Content revision data:
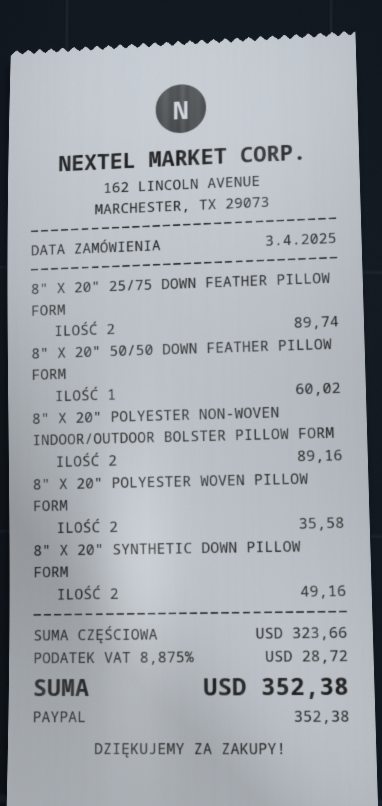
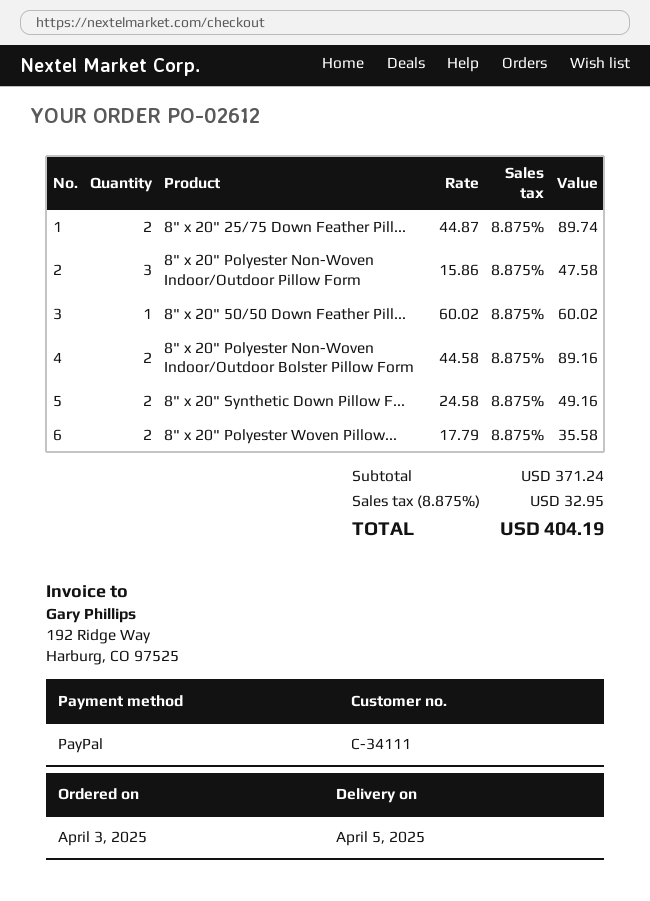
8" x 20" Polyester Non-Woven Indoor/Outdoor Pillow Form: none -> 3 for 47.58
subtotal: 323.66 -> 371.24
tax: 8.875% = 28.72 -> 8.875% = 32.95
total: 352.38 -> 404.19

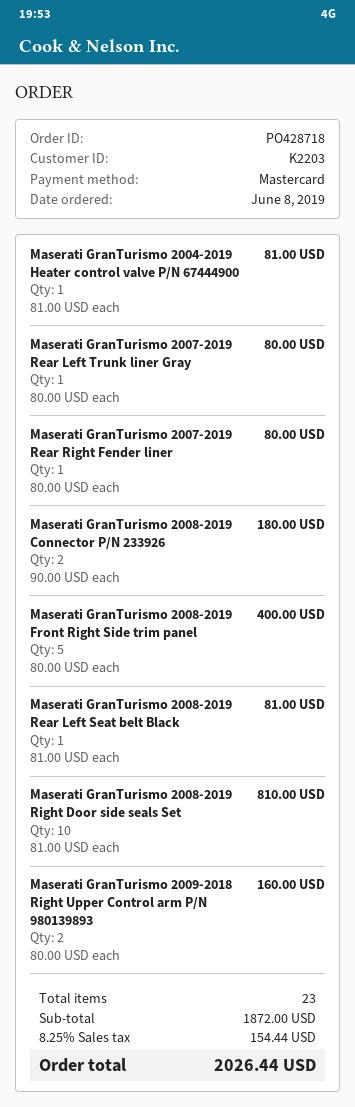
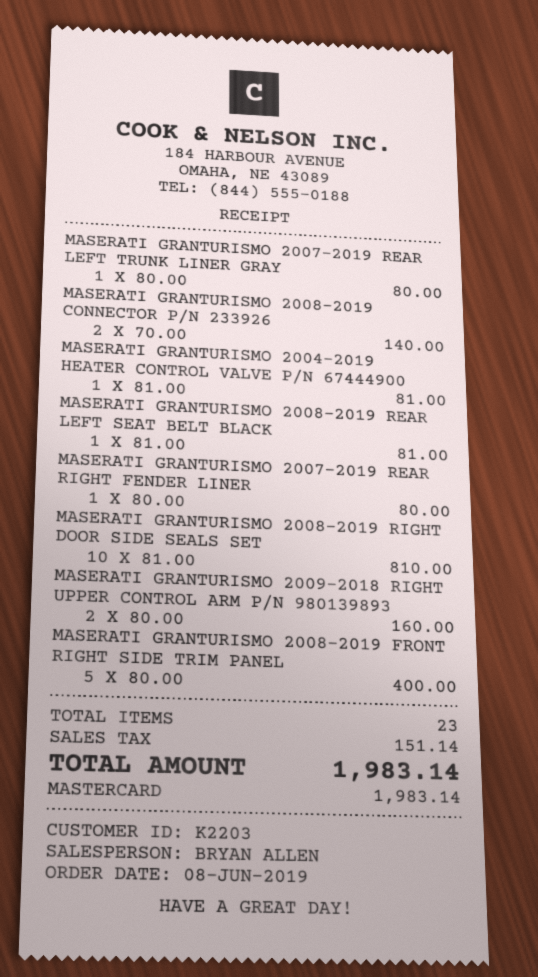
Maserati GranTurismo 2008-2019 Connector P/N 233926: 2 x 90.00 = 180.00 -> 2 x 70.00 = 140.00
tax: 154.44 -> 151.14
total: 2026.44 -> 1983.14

To do :: Could the entries above be returned verbatim, with no pictures included?

Answer to this task ::
8" x 20" Polyester Non-Woven Indoor/Outdoor Pillow Form: none -> 3 for 47.58
subtotal: 323.66 -> 371.24
tax: 8.875% = 28.72 -> 8.875% = 32.95
total: 352.38 -> 404.19

Maserati GranTurismo 2008-2019 Connector P/N 233926: 2 x 90.00 = 180.00 -> 2 x 70.00 = 140.00
tax: 154.44 -> 151.14
total: 2026.44 -> 1983.14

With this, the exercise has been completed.